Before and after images
::::::::
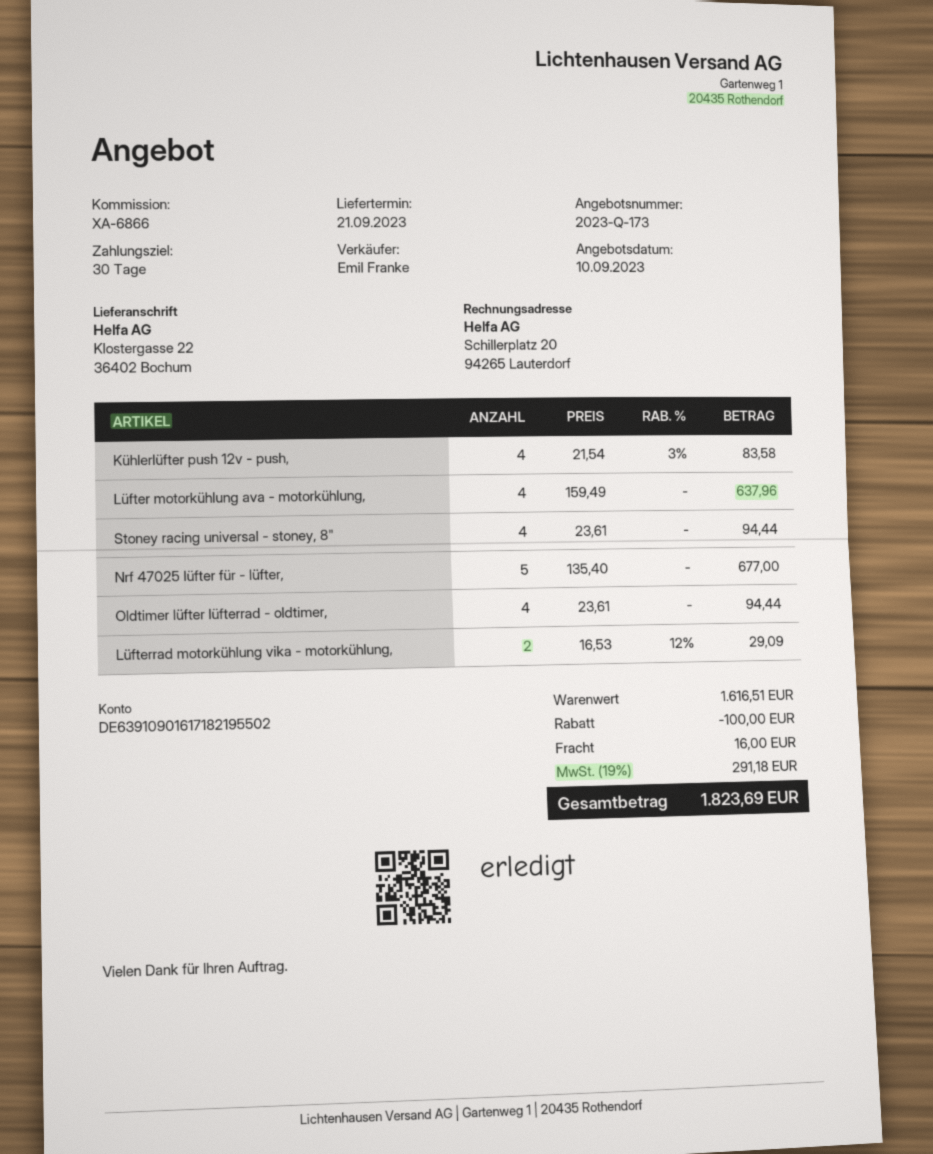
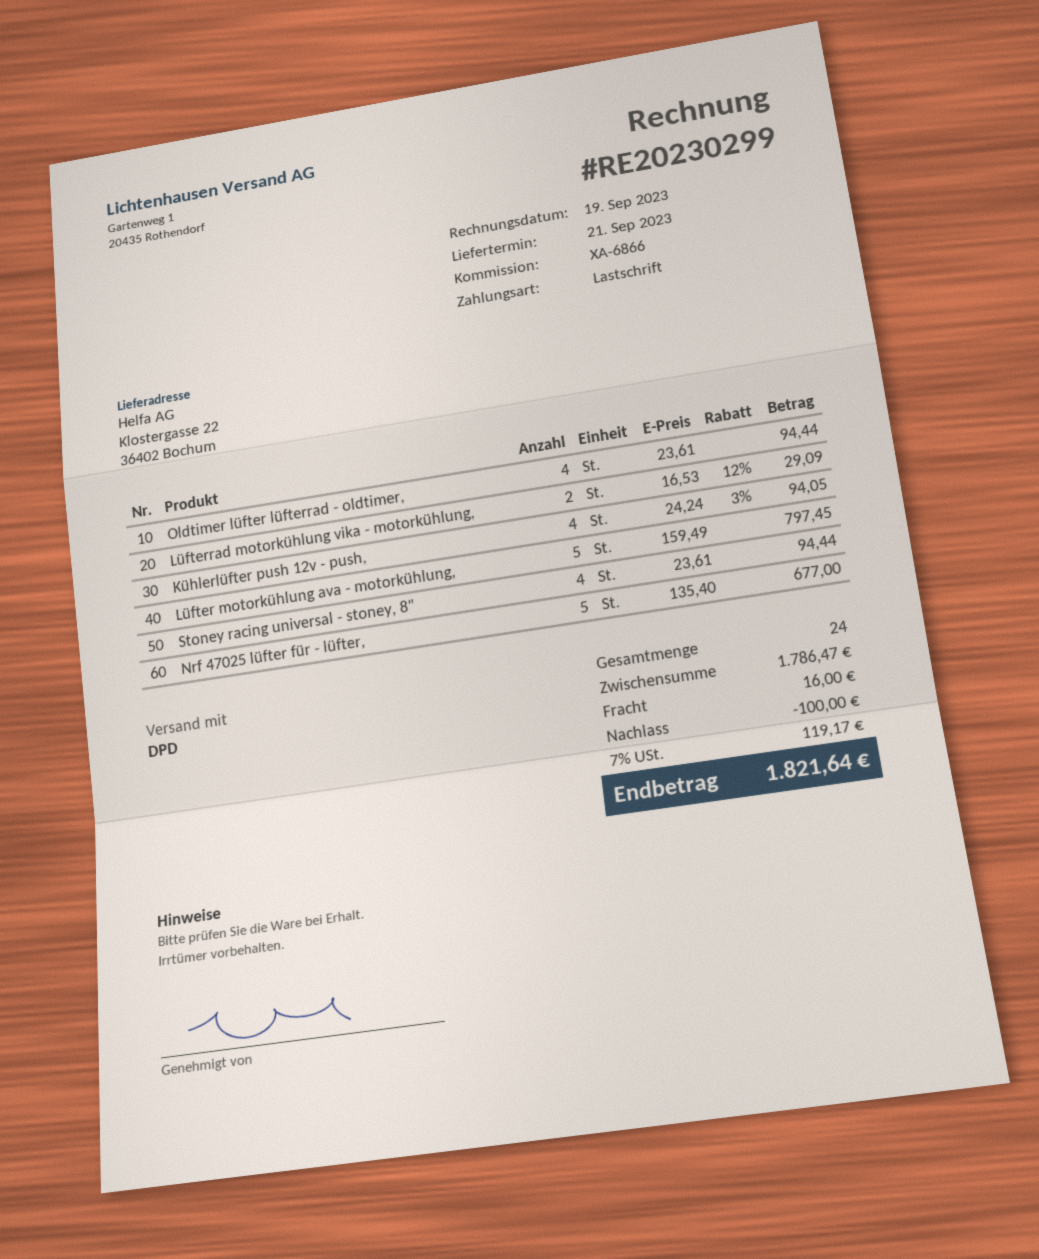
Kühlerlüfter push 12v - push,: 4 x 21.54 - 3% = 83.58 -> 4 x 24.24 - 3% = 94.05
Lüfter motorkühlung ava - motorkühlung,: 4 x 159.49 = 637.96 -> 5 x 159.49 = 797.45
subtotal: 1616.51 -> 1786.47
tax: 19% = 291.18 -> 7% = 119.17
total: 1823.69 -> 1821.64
::::::::
◆ **Directions for this task**
Only the lines from the one containing "subtotal: 1616.51 -> 1786.47" through the last line of the records should appear, each written out exactly.

◆ **Exercise output**
subtotal: 1616.51 -> 1786.47
tax: 19% = 291.18 -> 7% = 119.17
total: 1823.69 -> 1821.64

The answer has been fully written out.